An uncomfortable silence fell, the only sound the sawing of her spindle against the wood. After a few minutes of watching her work, Dane glanced over at her again. “So, what about you?”
She glanced up, still sawing at the bow and turning the spindle. It was hard to concentrate on the conversation, especially when she was trying so hard to get enough friction to create a spark in the small notch she’d carved in the baseboard. Crap—why did she get the fire-making task? This was hard. Concentrating on her task, she didn’t look up. “What about me?”
“You wanted to be an editor or something, right? How come you never left town? Bluebonnet’s not exactly a hotbed of activity.” His voice was wry. “I couldn’t wait to get away from here.”
She didn’t like where this was heading. So she remained silent, hoping he’d continue talking until he moved long past what she had or hadn’t done with her life.
But he paused, waiting for her to respond.
“Journalist,” she finally offered, her arms beginning to ache from sawing at the fire-making bow. How long did she have to keep doing this before she got a spark? She didn’t even have smoke yet. Frustrated, she sawed it harder. “And you weren’t the only one who wanted to leave.”
“So why didn’t you?”
She was going to start throwing a temper tantrum if she didn’t get a wisp of smoke, she really was. So she just sawed harder, her teeth gritted. “Couldn’t.”
“How come?”
She didn’t answer.
He wouldn’t let it go. “Did you have to help your mother with her store? She still runs that antiques shop, right?”
That was a little too close to the ugly truth. What sort of game was he playing? Did he want her to come out and admit that the pictures he’d taken had ruined her life? Was this some sort of nasty revenge for somehow offending him? Reminding her who she was? Putting the slut of Bluebonnet back in her place? She threw the fire-making implements down and stood up. “I need to take a walk.”
“Miranda, what—”
She whirled around to face him, glaring. “Leave me alone. Understand? I need to take a walk, and not with you.” With that, she turned and stomped out of the camp.
Christ, but that woman was prickly. Dane stared after Miranda, wondering at her explosion and subsequent exit from camp. What exactly was she hiding that made her so upset? He was tempted to ask one of the other men, but they wouldn’t know anything about her either, being out of towners. Anyone in Bluebonnet could have told him the truth, he suspected. Everyone in town knew everyone else’s business.
And Miranda’s was apparently unpleasant business, at least in her mind. He stared down at the tools she’d dropped on the ground. Then he moved to go after her.
“Dane!
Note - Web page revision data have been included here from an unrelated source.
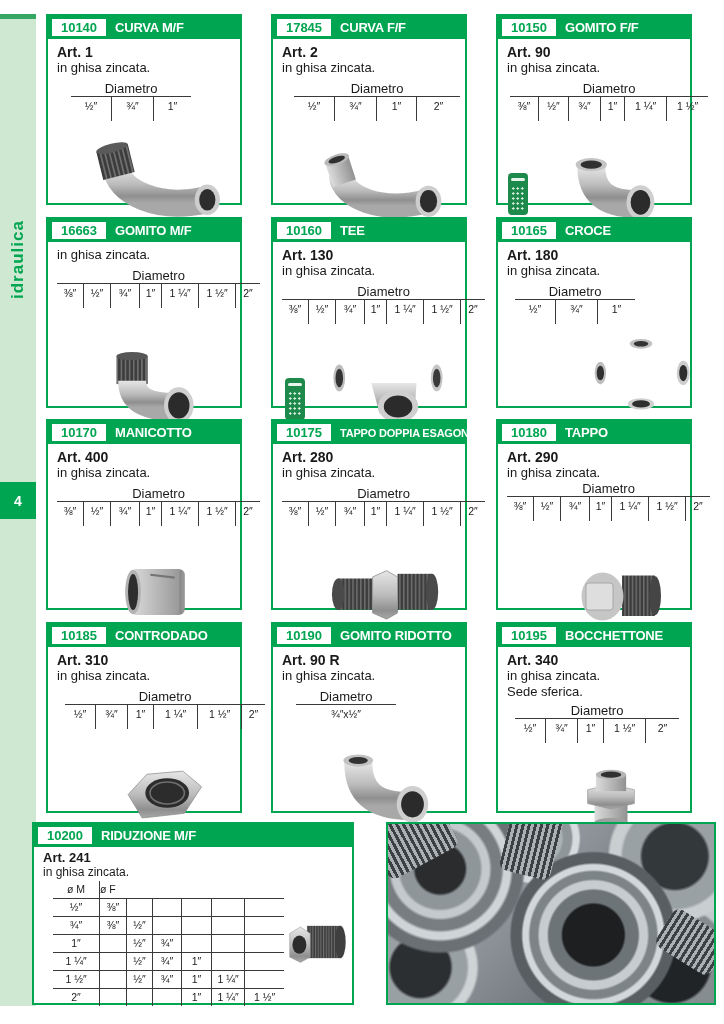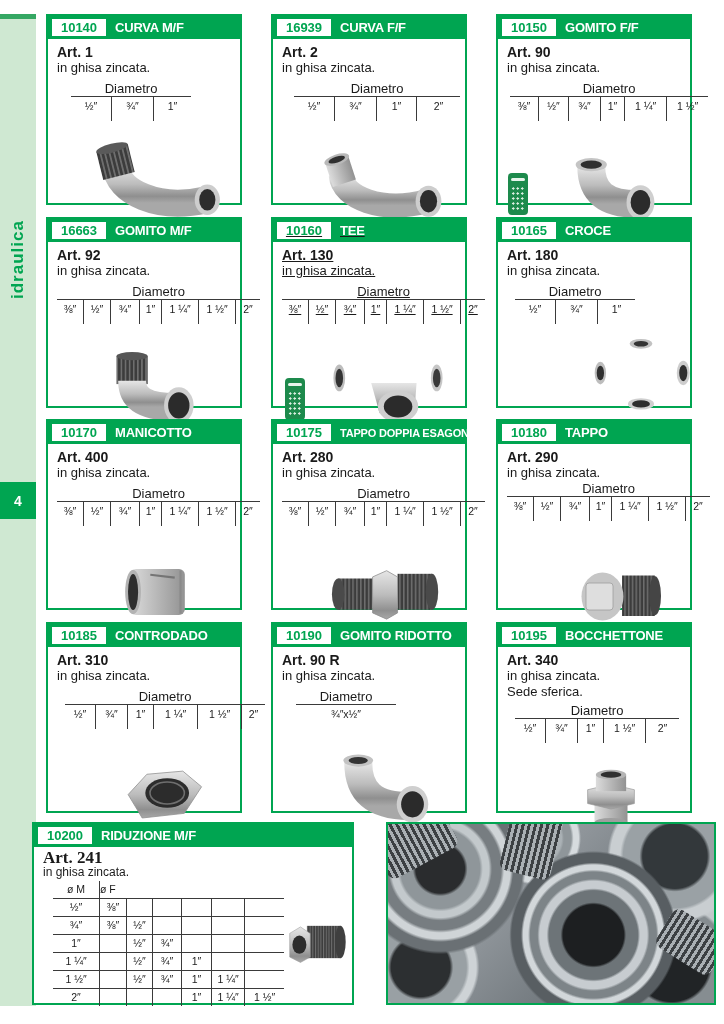--- a/index.html
+++ b/index.html
@@ -130,7 +130,7 @@
 
   <div class="card" style="left:271px;top:14px;">
     <div class="card-header">
-      <span class="code-box">16939</span>
+      <span class="code-box">17845</span>
       <span class="card-title">CURVA F/F</span>
     </div>
     <div class="card-body">

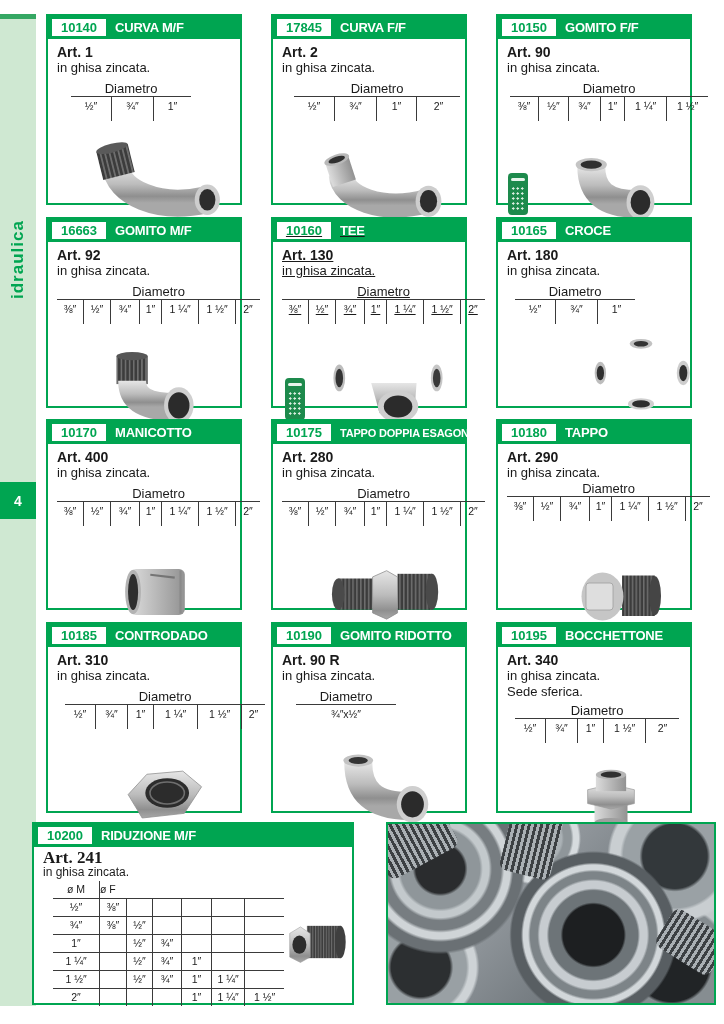--- a/index.html
+++ b/index.html
@@ -224,7 +224,7 @@
     </div>
   </div>
 
-  <div class="card" style="left:271px;top:217px;text-decoration:underline;">
+  <div class="card" style="left:271px;top:217px;">
     <div class="card-header">
       <span class="code-box">10160</span>
       <span class="card-title">TEE</span>

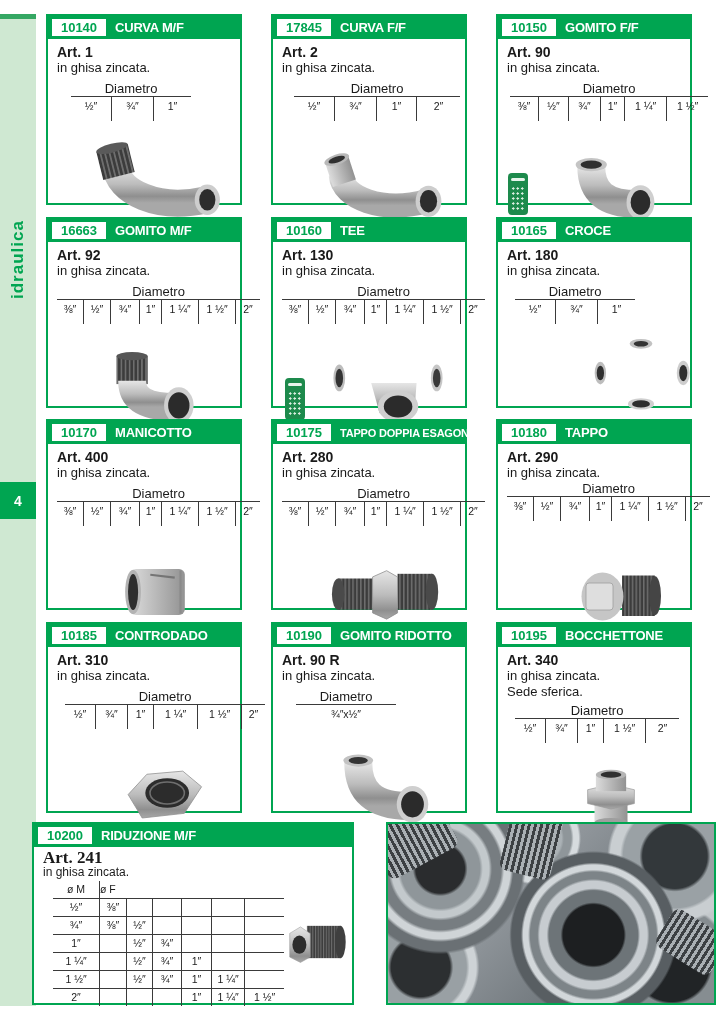--- a/index.html
+++ b/index.html
@@ -198,7 +198,6 @@
       <span class="card-title">GOMITO M/F</span>
     </div>
     <div class="card-body">
-      <div class="art">Art. 92</div>
       <div class="desc">in ghisa zincata.</div>
       <div class="diam" style="width:203px;margin-left:0;">
         <div class="diam-label">Diametro</div>

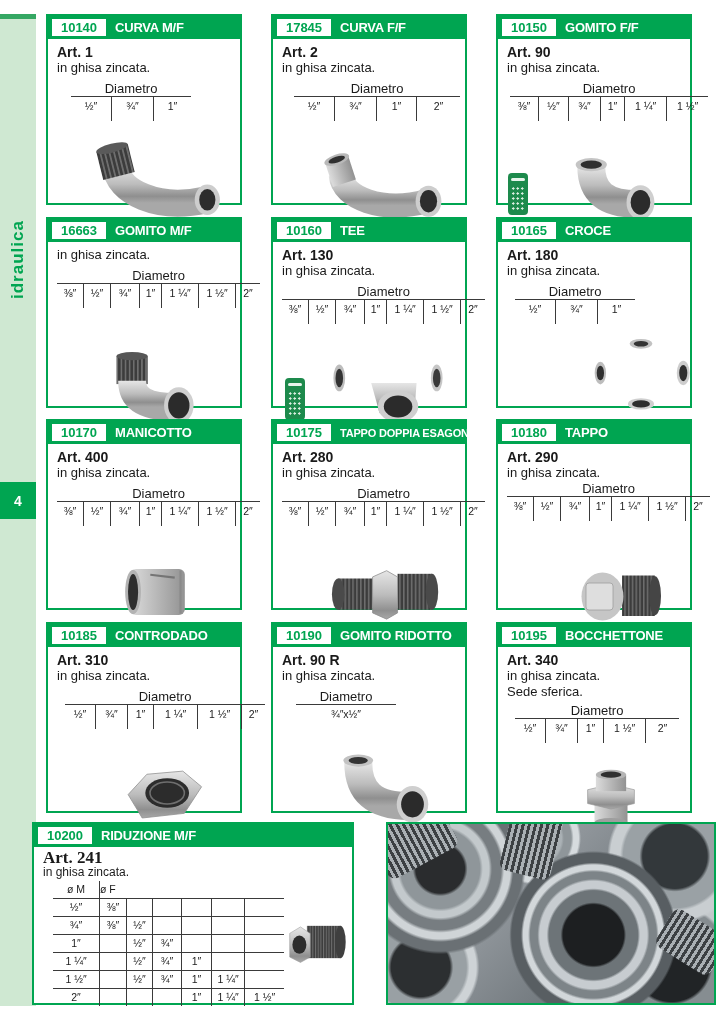--- a/index.html
+++ b/index.html
@@ -480,7 +480,7 @@
       <span class="card-title">RIDUZIONE M/F</span>
     </div>
     <div class="card-body" style="padding-top:3px;">
-      <div class="art" style="font-size:17px;line-height:15px;font-family:Liberation Serif, serif;">Art. 241</div>
+      <div class="art" style="font-size:13px;line-height:15px;">Art. 241</div>
       <div class="desc" style="font-size:12px;line-height:14px;">in ghisa zincata.</div>
       <div class="rtable">
         <div class="rrow">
Look! I got dinner!” Pete held a fish aloft, trotting back through the woods. “I caught something!”
Dane glanced at Pete, then back at the woods, then sighed and turned back to him. The man’s forehead was beaded with sweat and his pants were splotchy with water. He held aloft a fish, about a foot in length.
“Good job,” Dane said absently, glancing at where Miranda had disappeared one last time before turning back to Pete. “Get a flat rock and I’ll show you how to scale it.”
Pete gave him a funny look. “I have to scale it?”
He chuckled at the other man’s expression. “Only if you plan on eating it. You’re going to have to gut it, too.”